■ **INSTRUCTIONS TO FOLLOW**
Would you output the entries below only from the line containing "machine's IP address" through the line containing "the same network", exactly as they stand and with both ends included?

■ **RECORD SET**
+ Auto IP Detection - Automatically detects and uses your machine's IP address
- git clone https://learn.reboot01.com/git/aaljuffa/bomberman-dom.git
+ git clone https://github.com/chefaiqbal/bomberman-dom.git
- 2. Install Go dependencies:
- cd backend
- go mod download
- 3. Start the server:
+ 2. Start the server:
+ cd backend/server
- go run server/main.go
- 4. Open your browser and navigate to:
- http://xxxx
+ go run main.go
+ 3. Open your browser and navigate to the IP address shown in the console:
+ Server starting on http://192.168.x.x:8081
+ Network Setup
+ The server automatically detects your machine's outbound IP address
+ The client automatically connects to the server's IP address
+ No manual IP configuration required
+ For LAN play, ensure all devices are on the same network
...
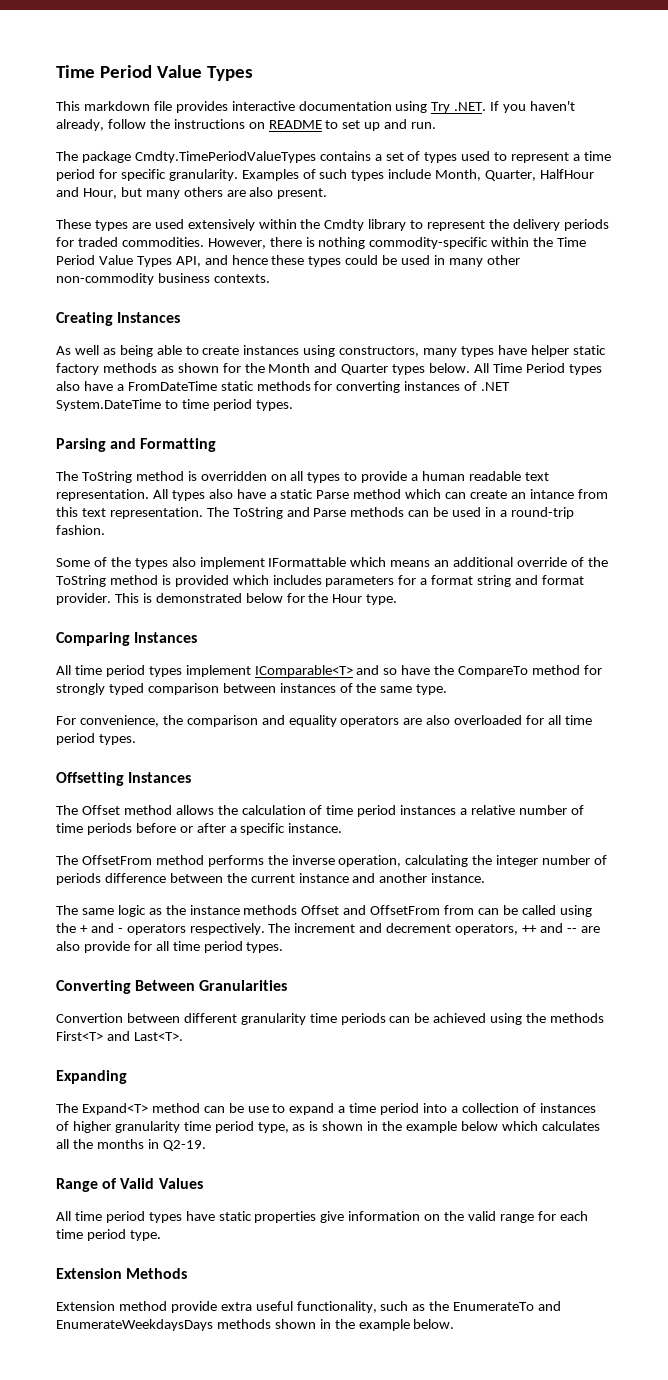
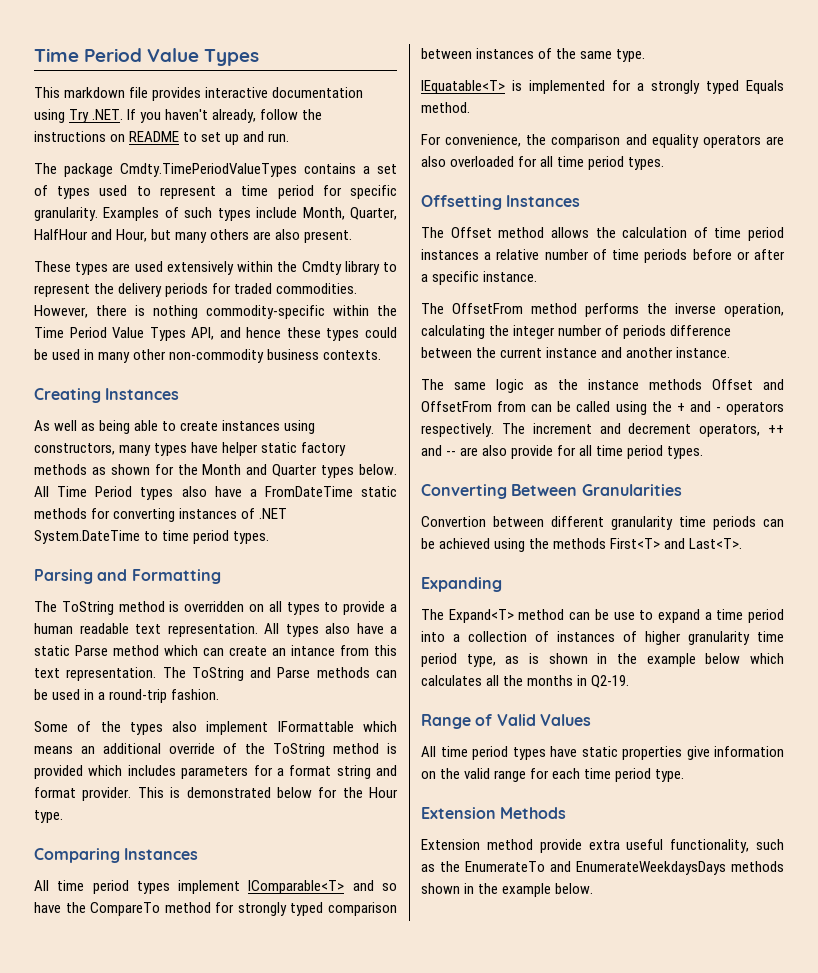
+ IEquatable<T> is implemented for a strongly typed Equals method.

■ **EXERCISE RESULT**
+ Auto IP Detection - Automatically detects and uses your machine's IP address
- git clone https://learn.reboot01.com/git/aaljuffa/bomberman-dom.git
+ git clone https://github.com/chefaiqbal/bomberman-dom.git
- 2. Install Go dependencies:
- cd backend
- go mod download
- 3. Start the server:
+ 2. Start the server:
+ cd backend/server
- go run server/main.go
- 4. Open your browser and navigate to:
- http://xxxx
+ go run main.go
+ 3. Open your browser and navigate to the IP address shown in the console:
+ Server starting on http://192.168.x.x:8081
+ Network Setup
+ The server automatically detects your machine's outbound IP address
+ The client automatically connects to the server's IP address
+ No manual IP configuration required
+ For LAN play, ensure all devices are on the same network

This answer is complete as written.